Anybody who has followed other Pulitzer Prizes over the years might recall that, in 2010, this happened in the drama category when Next to Normal was the surprise winner over three other nominees. Charles McNulty, the LA Times theater critic who had been on the jury that year, wrote a column about it, and while that column seems to have been lost, Patrick Healy wrote about the column for the New York Times and quotes McNulty that the board ignored “the advice of its drama jury in favor of its own sentiments.”
And a quick perusal of the Pulitzer administration practices seems to confirm that the five-person jury delivers the Pulitzer board three picks in their respective categories: “Each jury is required to offer three nominations but in no order of preference, although the jury chair in a report accompanying the submission can broadly reflect the views of the members.”
Then, here’s the fun part: “Awards are made by majority vote, but the Board is also empowered to vote ‘no award,’ or by three-fourths vote to select an entry that has not been nominated. If the Board is dissatisfied with the nominations of any jury, it can ask the Administrator to consult with the chair to ascertain if there are other worthy entries. Meanwhile, the deliberations continue.”

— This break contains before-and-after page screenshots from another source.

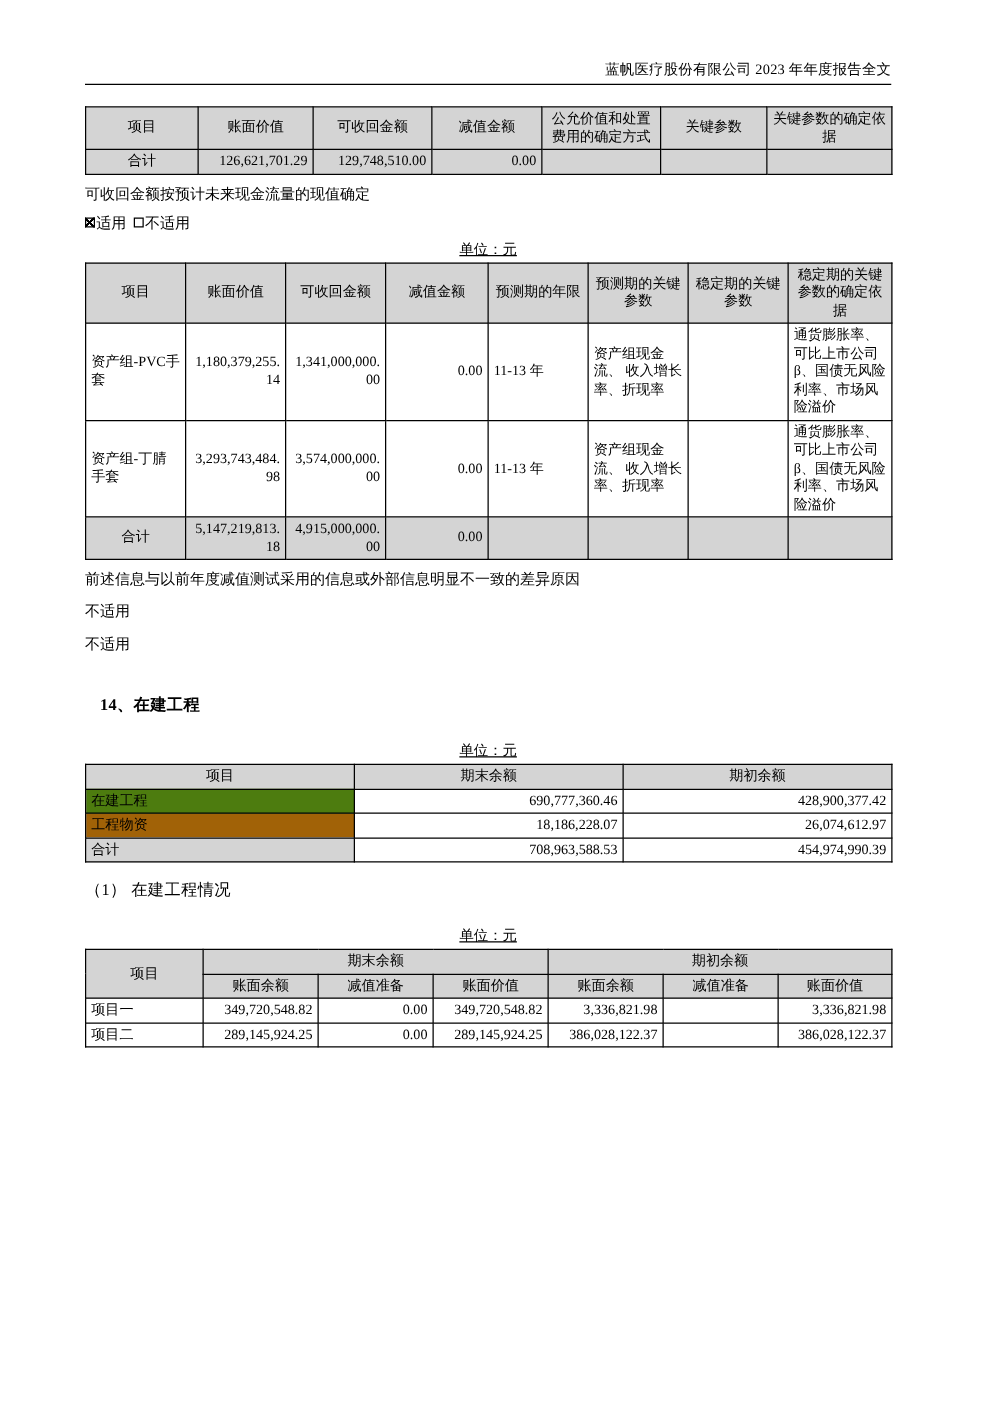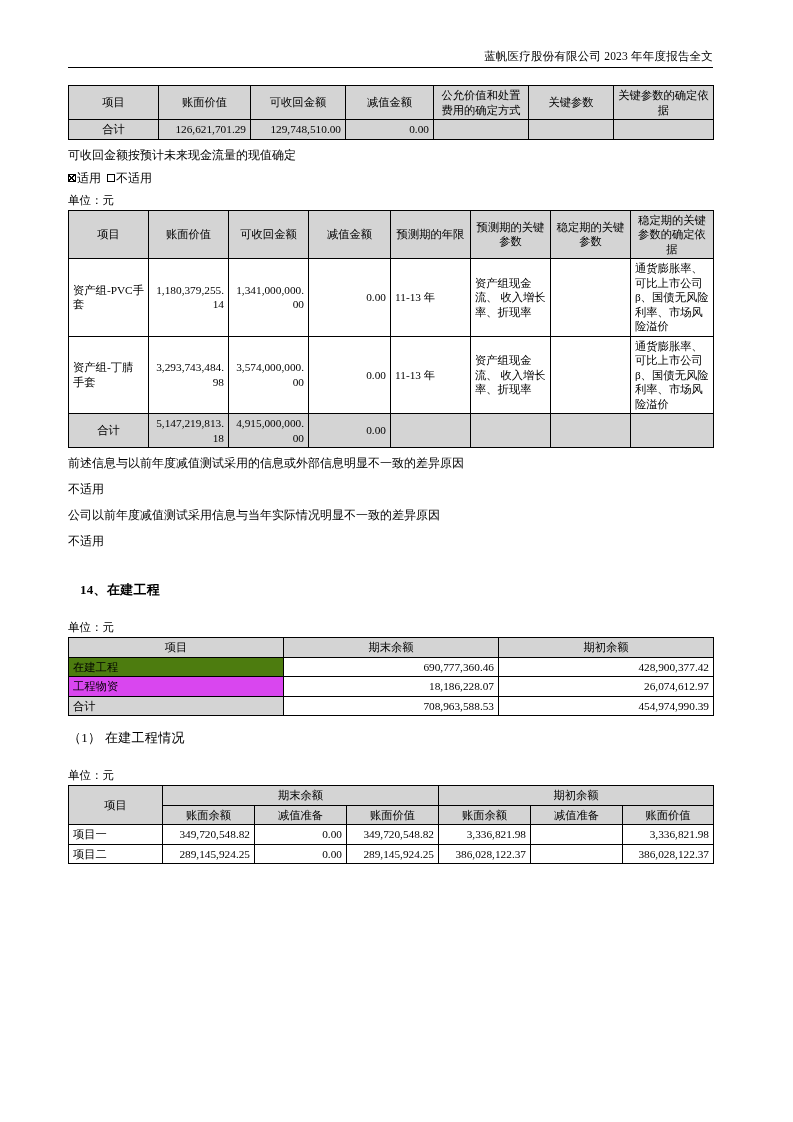--- a/index.html
+++ b/index.html
@@ -77,10 +77,11 @@
   }
   p.first { margin-top: 7px; }
   .unit {
-    text-align: left;
+    text-align: center;
     font-size: 11.5px;
     line-height: 15px;
     margin: 6px 0 2px 0;
+    text-decoration: underline;
   }
   .chk {
     font-size: 12px;

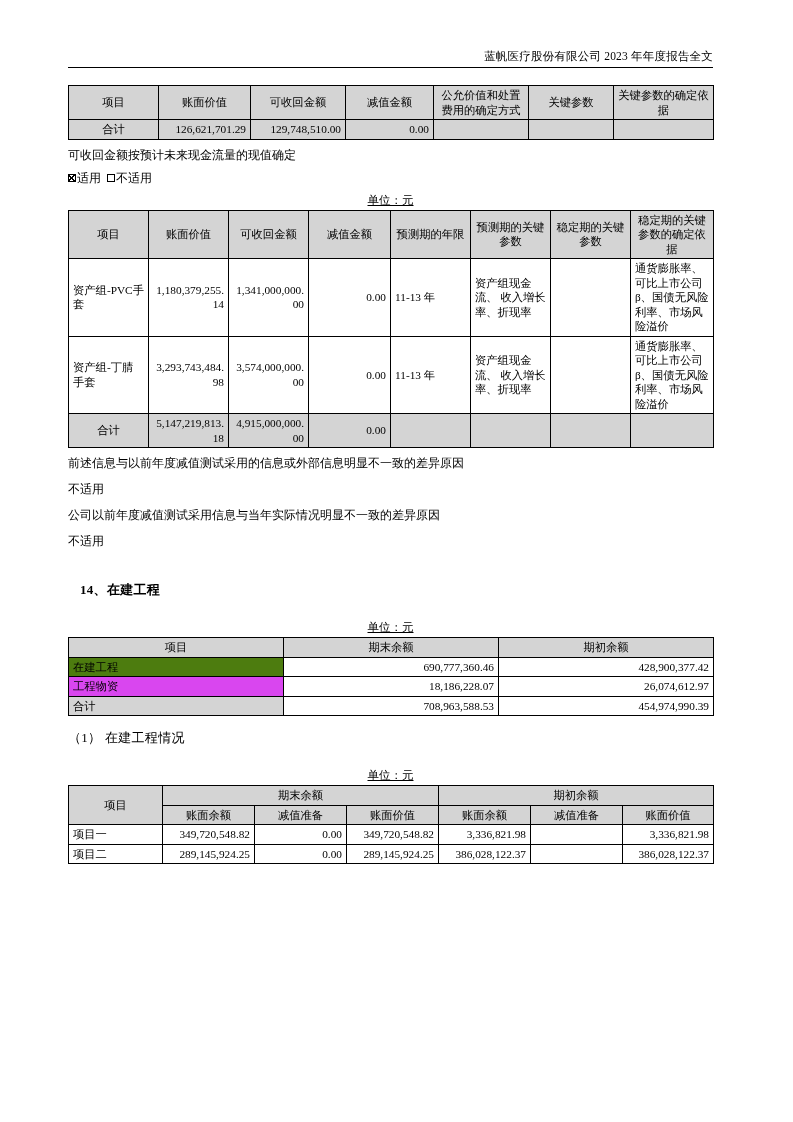--- a/index.html
+++ b/index.html
@@ -227,7 +227,6 @@
 
     <p class="para first">前述信息与以前年度减值测试采用的信息或外部信息明显不一致的差异原因</p>
     <p class="para">不适用</p>
-    <p class="para">公司以前年度减值测试采用信息与当年实际情况明显不一致的差异原因</p>
     <p class="para">不适用</p>
 
     <h2 class="sec">14、在建工程</h2>

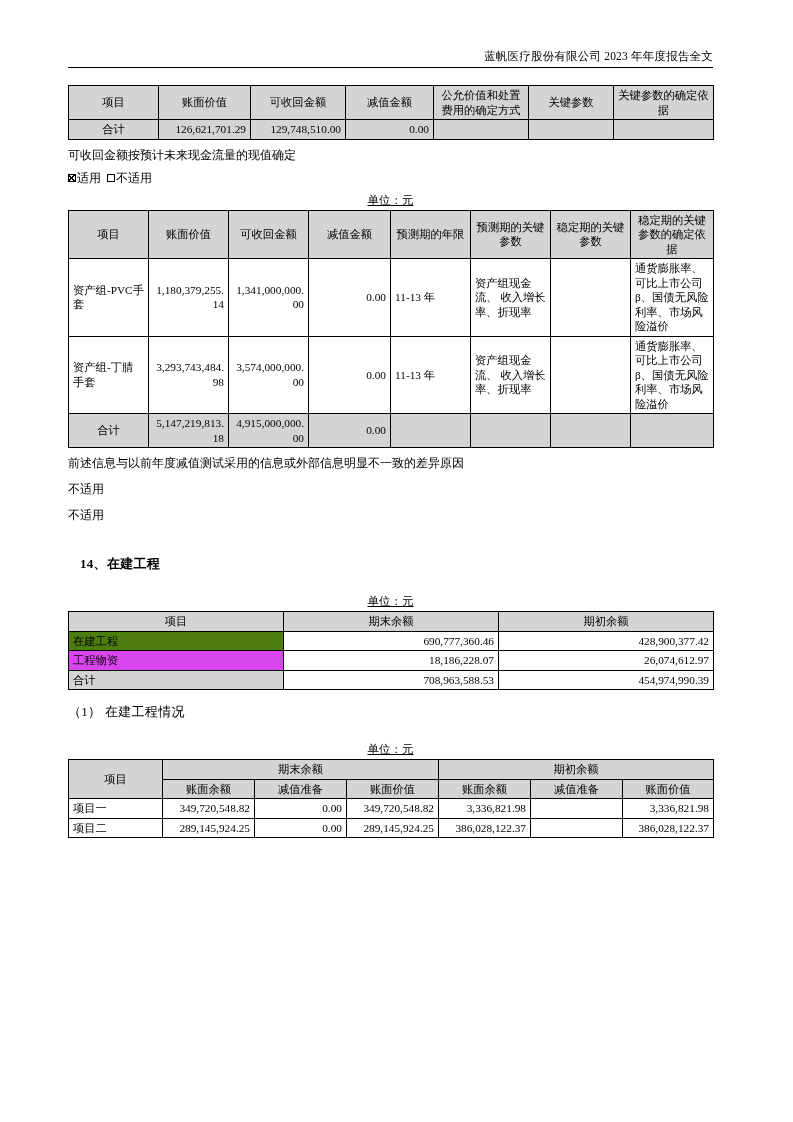--- a/index.html
+++ b/index.html
@@ -250,7 +250,7 @@
           <td class="num">428,900,377.42</td>
         </tr>
         <tr>
-          <td class="lft" style="background:#d946ef">工程物资</td>
+          <td class="lft" style="background:#a16207">工程物资</td>
           <td class="num">18,186,228.07</td>
           <td class="num">26,074,612.97</td>
         </tr>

Okay, a bit unclear there! But the way I read this: the Board can vote ‘no award’ (see 2012) or select a fourth book on their own (or play) that wasn’t nominated or ask the jury for “other worthy entries” that the Board might be willing to entertain. And just to be certain, I confirmed this with a recent Pulitzer jury member.
No matter how you slice it, this says to me to the 2025 Fiction Jury turned in what would have been a world-shaking all-woman trio of finalists in a year when one novel by a male writer has taken up quite a lot of the available oxygen, and the Board—one way or another—said “No.” Which is not to diminish the staying power of Everett’s book… But rather to wonder if a bit more bravery or even just ambition or, more plainly, willingness to be weird on the part of embattled well-meaning institutions might be called for, in times such as these.